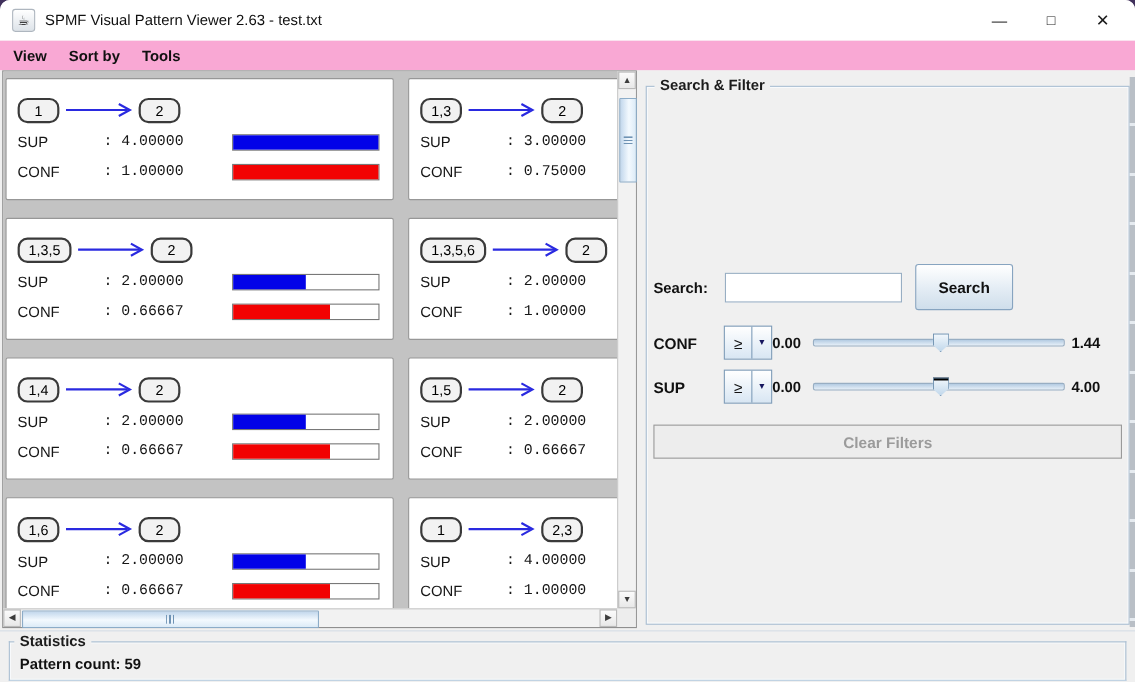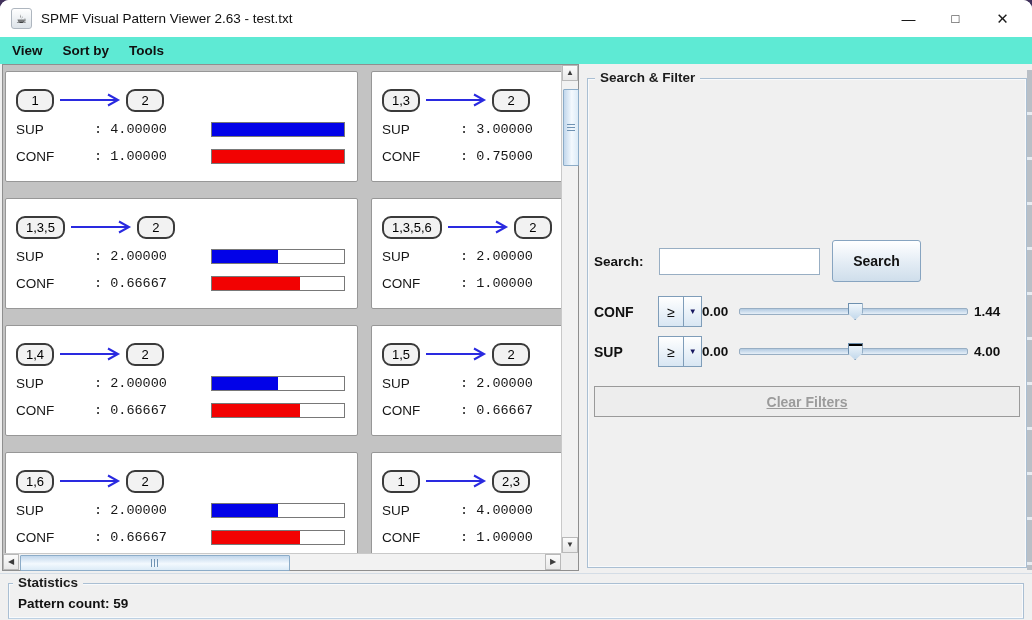"View" .menubar { background: #5eead4 -> #f9a8d4 }
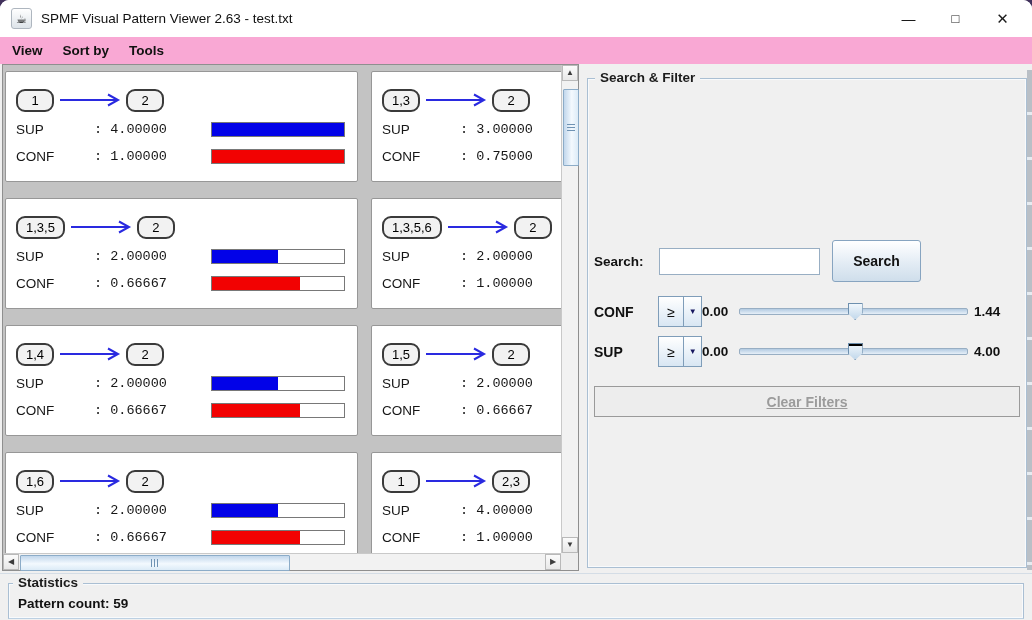"Clear Filters" .clear-btn { text-decoration: underline -> none }
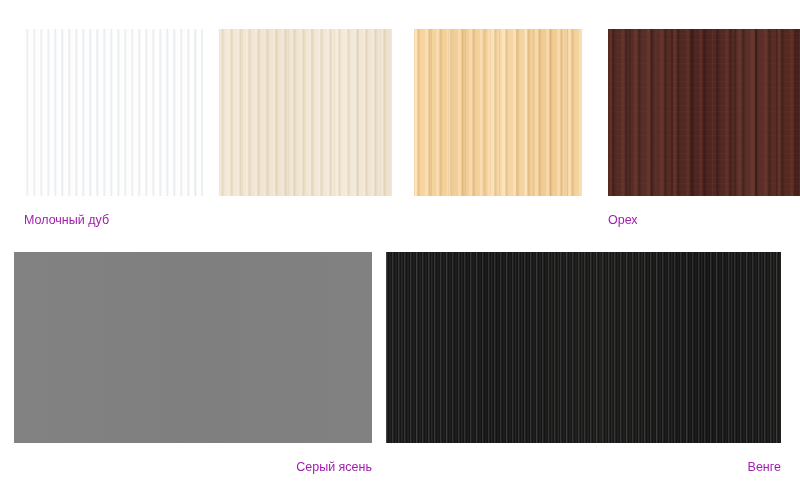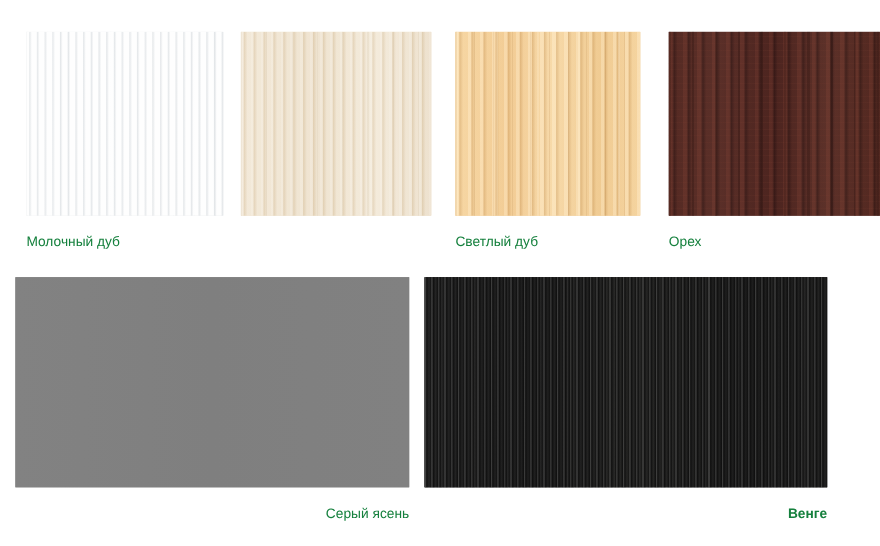"Молочный дуб" .swatch-label { color: #15803d -> #a21caf }
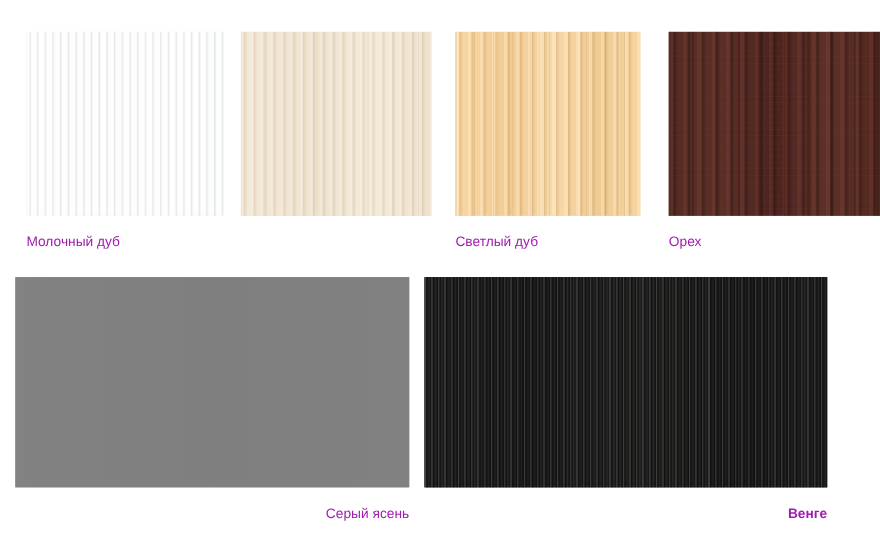"Светлый дуб" div.swatch-label { html: <div>Светлый дуб</div> -> none }
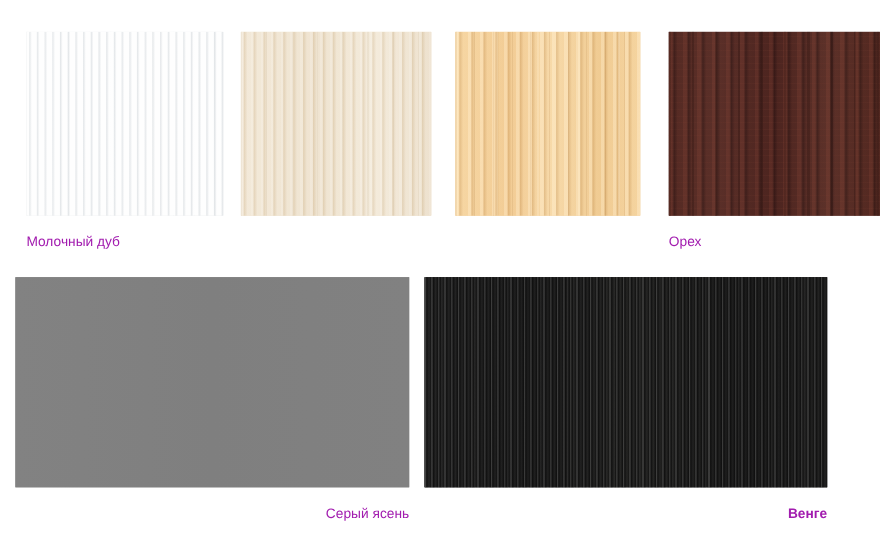"Венге" #item-5 { font-weight: bold -> none; width: 366px -> 395px }
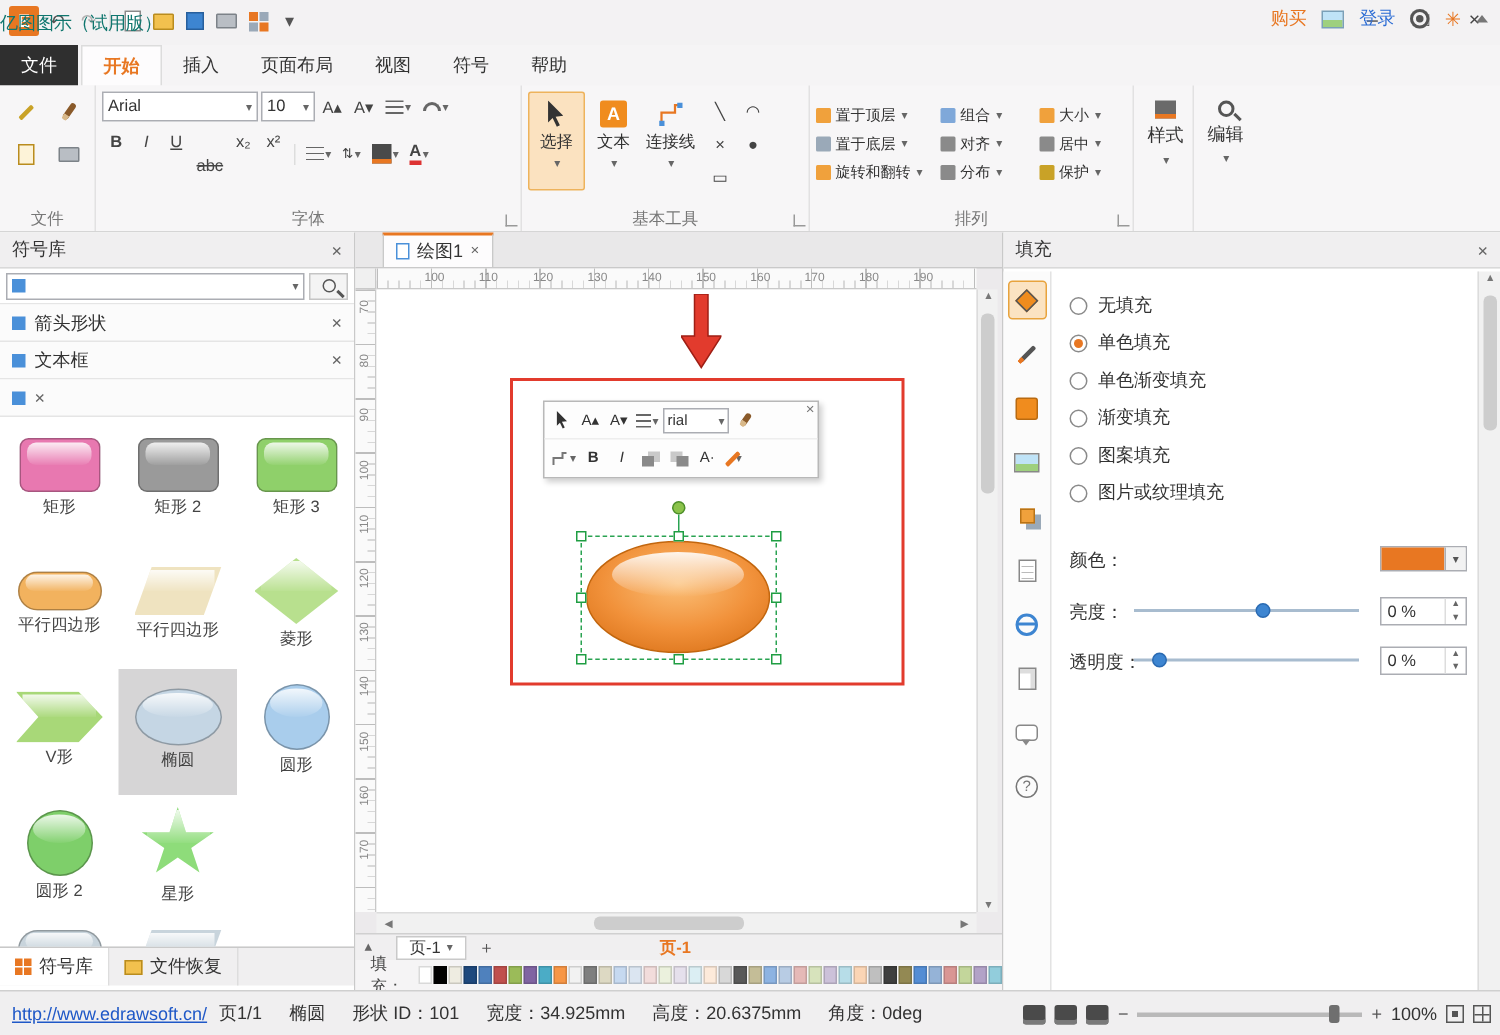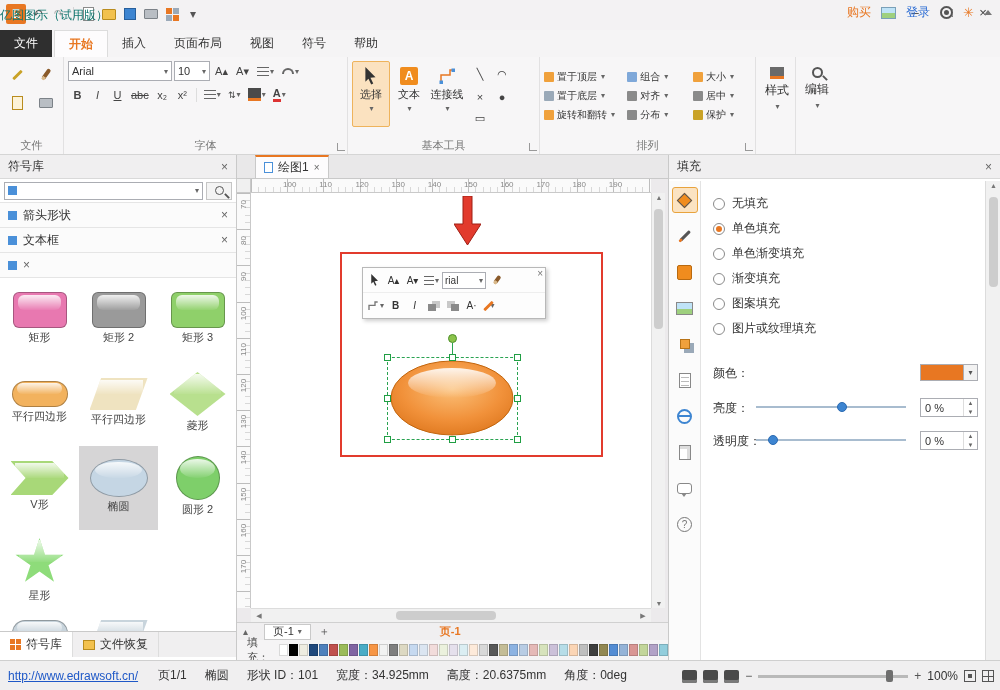"abc" div.sbtn { margin-top: none -> 16px }
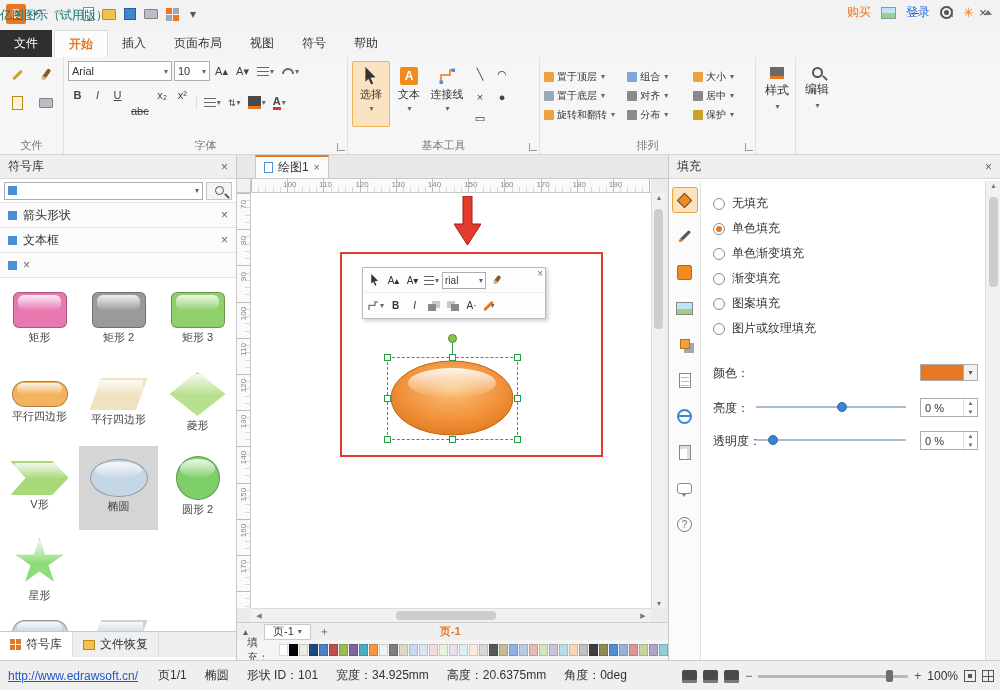"圆形" div.cell { html: none -> <div> <div></div> <div>圆形</div> </div> }
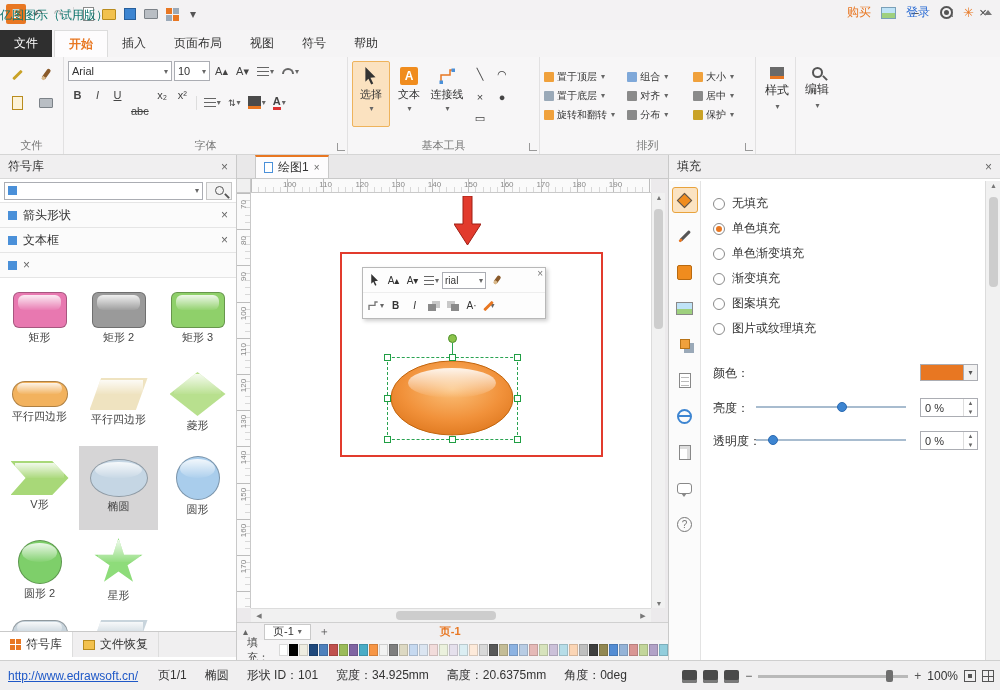"http://www.edrawsoft.cn/" .statusbar { gap: 20px -> 8px }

> **The task**
Only the lines from the start of the material through the line containing "html: none ->" should be transcribed. Pictures stay out.

> **Answer to this problem**
"View" .menubar { background: #5eead4 -> #f9a8d4 }
"Clear Filters" .clear-btn { text-decoration: underline -> none }
"Молочный дуб" .swatch-label { color: #15803d -> #a21caf }
"Светлый дуб" div.swatch-label { html: <div>Светлый дуб</div> -> none }
"Венге" #item-5 { font-weight: bold -> none; width: 366px -> 395px }
"abc" div.sbtn { margin-top: none -> 16px }
"圆形" div.cell { html: none -> <div> <div></div> <div>圆形</div> </div> }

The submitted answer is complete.